## Edit difference data
▼

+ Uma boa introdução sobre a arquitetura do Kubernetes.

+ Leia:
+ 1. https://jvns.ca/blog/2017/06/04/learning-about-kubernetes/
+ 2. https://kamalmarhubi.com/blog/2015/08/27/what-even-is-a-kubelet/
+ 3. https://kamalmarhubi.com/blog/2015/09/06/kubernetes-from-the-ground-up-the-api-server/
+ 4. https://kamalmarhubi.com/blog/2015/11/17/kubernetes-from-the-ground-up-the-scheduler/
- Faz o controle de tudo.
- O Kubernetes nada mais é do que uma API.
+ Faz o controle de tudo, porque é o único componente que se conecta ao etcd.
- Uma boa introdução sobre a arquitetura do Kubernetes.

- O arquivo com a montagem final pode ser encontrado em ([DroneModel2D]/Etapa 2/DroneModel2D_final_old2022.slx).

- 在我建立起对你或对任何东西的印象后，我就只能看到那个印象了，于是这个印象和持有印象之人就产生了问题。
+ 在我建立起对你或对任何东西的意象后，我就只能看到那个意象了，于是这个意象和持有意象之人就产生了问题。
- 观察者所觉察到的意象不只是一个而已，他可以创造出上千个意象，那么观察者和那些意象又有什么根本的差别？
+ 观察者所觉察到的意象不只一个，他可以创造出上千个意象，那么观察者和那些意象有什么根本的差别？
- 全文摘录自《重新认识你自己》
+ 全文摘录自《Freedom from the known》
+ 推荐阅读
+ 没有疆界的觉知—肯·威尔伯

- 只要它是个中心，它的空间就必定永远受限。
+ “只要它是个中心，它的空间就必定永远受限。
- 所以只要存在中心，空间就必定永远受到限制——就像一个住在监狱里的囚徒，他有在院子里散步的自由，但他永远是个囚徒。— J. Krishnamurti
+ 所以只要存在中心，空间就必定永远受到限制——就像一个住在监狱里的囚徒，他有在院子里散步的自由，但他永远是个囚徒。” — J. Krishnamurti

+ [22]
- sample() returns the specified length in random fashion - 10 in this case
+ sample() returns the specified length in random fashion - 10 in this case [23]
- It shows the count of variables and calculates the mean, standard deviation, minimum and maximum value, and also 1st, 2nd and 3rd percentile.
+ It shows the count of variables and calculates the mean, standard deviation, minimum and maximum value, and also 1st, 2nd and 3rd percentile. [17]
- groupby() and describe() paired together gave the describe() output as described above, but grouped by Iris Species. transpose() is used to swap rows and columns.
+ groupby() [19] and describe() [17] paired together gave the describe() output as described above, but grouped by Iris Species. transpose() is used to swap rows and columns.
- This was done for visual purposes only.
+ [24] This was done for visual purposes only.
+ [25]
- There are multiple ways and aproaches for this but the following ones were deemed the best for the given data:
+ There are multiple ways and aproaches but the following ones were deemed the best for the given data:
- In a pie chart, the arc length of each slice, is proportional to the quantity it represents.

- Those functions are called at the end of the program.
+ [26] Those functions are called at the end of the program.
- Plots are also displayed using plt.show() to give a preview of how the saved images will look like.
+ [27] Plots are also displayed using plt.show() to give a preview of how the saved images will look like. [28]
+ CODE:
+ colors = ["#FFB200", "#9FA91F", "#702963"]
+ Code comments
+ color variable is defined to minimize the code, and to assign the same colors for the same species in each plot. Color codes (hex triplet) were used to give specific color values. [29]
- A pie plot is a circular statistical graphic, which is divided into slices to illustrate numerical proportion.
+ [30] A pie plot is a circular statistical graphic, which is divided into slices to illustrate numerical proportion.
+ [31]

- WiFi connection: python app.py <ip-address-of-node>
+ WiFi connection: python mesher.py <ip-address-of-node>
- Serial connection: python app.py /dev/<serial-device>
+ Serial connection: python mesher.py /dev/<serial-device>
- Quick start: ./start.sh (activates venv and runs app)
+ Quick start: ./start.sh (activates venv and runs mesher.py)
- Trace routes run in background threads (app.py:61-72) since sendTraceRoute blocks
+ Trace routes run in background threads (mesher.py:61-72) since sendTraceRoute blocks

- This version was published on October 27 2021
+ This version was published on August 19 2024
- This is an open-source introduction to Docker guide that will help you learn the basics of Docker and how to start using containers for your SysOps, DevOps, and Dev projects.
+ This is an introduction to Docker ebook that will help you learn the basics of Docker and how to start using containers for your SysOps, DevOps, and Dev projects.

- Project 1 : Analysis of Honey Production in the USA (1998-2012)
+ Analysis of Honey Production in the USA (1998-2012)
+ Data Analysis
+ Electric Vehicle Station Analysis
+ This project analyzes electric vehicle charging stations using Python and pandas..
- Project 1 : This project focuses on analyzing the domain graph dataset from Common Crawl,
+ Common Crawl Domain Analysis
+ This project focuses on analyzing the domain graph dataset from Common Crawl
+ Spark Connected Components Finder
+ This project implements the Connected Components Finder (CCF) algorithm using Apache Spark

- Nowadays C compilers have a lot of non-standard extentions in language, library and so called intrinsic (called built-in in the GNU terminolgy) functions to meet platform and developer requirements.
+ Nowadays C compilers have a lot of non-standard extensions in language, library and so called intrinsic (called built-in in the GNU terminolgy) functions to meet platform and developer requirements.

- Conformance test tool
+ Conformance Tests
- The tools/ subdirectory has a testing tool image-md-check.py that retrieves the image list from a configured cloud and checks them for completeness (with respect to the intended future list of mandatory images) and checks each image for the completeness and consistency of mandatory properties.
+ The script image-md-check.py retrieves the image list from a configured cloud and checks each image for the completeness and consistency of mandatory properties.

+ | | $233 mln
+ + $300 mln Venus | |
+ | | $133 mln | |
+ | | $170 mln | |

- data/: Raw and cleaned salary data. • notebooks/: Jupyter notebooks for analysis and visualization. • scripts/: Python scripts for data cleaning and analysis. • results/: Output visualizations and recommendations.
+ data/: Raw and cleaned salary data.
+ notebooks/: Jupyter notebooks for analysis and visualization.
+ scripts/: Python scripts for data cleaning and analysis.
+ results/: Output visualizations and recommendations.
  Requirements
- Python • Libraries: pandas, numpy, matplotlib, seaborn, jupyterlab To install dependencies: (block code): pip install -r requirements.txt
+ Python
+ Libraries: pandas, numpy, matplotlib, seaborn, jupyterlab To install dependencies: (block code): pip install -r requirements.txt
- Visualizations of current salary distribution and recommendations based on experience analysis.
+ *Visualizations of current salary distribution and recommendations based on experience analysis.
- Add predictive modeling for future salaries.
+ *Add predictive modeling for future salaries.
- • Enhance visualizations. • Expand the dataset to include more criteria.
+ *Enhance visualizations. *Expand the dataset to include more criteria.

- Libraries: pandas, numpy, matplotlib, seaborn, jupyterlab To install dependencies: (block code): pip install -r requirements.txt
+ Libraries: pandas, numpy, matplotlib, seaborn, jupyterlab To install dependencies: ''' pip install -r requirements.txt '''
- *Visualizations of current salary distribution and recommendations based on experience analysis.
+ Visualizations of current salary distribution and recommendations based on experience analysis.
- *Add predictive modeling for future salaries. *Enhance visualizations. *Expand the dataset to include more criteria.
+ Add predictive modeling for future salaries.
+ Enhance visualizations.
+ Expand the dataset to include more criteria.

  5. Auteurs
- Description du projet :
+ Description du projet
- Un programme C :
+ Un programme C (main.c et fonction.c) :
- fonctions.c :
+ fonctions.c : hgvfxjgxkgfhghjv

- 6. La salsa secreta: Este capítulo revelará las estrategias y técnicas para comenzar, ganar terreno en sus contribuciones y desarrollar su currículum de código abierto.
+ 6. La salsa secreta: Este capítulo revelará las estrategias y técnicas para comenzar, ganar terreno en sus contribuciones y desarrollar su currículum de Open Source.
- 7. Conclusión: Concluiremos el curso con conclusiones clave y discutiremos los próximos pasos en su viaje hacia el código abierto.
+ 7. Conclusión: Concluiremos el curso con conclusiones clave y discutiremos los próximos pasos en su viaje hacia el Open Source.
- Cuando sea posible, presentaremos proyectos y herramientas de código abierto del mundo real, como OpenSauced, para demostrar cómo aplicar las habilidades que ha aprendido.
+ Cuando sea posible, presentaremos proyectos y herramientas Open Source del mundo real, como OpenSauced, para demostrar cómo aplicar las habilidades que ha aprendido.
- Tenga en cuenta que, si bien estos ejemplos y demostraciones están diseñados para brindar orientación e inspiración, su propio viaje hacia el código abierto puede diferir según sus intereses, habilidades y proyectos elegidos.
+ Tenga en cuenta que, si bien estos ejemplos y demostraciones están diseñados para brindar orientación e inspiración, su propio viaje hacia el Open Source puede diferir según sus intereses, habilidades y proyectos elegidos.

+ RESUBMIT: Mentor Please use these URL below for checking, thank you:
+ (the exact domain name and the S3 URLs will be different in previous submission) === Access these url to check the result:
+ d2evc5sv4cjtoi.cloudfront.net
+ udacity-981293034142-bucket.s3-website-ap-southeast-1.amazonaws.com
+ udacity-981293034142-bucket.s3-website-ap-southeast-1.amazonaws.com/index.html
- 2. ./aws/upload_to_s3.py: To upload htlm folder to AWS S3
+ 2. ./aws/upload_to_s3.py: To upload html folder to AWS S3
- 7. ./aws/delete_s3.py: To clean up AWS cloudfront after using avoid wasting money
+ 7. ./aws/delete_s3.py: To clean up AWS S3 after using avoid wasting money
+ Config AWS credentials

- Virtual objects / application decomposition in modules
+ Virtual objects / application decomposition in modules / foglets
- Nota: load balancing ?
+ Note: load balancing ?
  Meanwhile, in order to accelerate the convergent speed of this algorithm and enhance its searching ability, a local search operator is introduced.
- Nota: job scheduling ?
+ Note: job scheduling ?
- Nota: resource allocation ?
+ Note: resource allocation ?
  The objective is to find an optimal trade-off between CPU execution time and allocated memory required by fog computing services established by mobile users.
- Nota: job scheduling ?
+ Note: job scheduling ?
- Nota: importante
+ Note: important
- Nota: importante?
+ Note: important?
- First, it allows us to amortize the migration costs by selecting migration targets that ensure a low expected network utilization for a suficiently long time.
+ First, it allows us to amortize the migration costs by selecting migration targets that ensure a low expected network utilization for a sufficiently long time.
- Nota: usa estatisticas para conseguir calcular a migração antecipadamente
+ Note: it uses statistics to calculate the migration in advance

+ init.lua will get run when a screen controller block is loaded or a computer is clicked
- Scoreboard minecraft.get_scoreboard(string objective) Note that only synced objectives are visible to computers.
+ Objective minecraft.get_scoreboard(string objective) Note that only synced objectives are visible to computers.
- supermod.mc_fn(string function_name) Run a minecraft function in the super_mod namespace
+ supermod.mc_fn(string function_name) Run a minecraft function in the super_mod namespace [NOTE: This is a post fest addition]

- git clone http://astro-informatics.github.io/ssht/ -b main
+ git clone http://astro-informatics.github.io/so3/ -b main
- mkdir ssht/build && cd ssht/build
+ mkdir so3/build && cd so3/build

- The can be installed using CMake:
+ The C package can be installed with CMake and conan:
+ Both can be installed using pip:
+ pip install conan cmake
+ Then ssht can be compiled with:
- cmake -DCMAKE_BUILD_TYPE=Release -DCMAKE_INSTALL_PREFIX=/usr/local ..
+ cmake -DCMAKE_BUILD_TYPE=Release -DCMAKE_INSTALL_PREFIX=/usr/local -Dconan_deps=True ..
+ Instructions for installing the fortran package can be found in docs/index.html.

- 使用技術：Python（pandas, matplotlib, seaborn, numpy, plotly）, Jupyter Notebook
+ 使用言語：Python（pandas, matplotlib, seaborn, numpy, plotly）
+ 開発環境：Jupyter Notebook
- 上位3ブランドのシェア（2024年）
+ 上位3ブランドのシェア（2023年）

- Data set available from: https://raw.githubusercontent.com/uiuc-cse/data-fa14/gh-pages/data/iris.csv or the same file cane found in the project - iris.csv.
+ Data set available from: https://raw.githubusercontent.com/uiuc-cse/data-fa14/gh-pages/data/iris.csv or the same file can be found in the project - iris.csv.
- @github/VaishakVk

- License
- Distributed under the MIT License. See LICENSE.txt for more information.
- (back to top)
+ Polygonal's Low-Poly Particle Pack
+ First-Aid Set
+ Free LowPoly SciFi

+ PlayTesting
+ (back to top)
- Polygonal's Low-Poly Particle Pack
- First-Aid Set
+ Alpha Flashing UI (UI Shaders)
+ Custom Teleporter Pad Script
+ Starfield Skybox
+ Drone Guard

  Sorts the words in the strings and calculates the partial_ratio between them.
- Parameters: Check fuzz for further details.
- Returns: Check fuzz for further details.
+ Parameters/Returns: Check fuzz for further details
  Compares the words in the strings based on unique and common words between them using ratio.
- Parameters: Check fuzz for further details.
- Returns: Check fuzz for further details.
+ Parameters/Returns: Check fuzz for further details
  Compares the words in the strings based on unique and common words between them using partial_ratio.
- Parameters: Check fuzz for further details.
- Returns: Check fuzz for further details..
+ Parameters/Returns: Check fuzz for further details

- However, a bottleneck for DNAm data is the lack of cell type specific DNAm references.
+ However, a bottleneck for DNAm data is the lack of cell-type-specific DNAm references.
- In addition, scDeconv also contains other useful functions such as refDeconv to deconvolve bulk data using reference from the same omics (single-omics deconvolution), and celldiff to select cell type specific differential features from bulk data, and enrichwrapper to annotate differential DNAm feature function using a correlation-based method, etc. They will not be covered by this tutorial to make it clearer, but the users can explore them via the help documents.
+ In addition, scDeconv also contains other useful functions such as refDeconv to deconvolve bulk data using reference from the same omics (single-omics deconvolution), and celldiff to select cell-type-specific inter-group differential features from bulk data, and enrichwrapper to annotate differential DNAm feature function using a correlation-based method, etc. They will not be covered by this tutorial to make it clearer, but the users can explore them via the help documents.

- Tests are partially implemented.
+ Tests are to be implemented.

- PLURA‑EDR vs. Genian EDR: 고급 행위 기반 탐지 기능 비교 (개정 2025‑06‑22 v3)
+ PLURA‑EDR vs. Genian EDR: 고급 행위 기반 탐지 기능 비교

▲

## EXERCISE GOAL
Report each line above containing the string "demostrar".

## TASK RESULT
- Cuando sea posible, presentaremos proyectos y herramientas de código abierto del mundo real, como OpenSauced, para demostrar cómo aplicar las habilidades que ha aprendido.
+ Cuando sea posible, presentaremos proyectos y herramientas Open Source del mundo real, como OpenSauced, para demostrar cómo aplicar las habilidades que ha aprendido.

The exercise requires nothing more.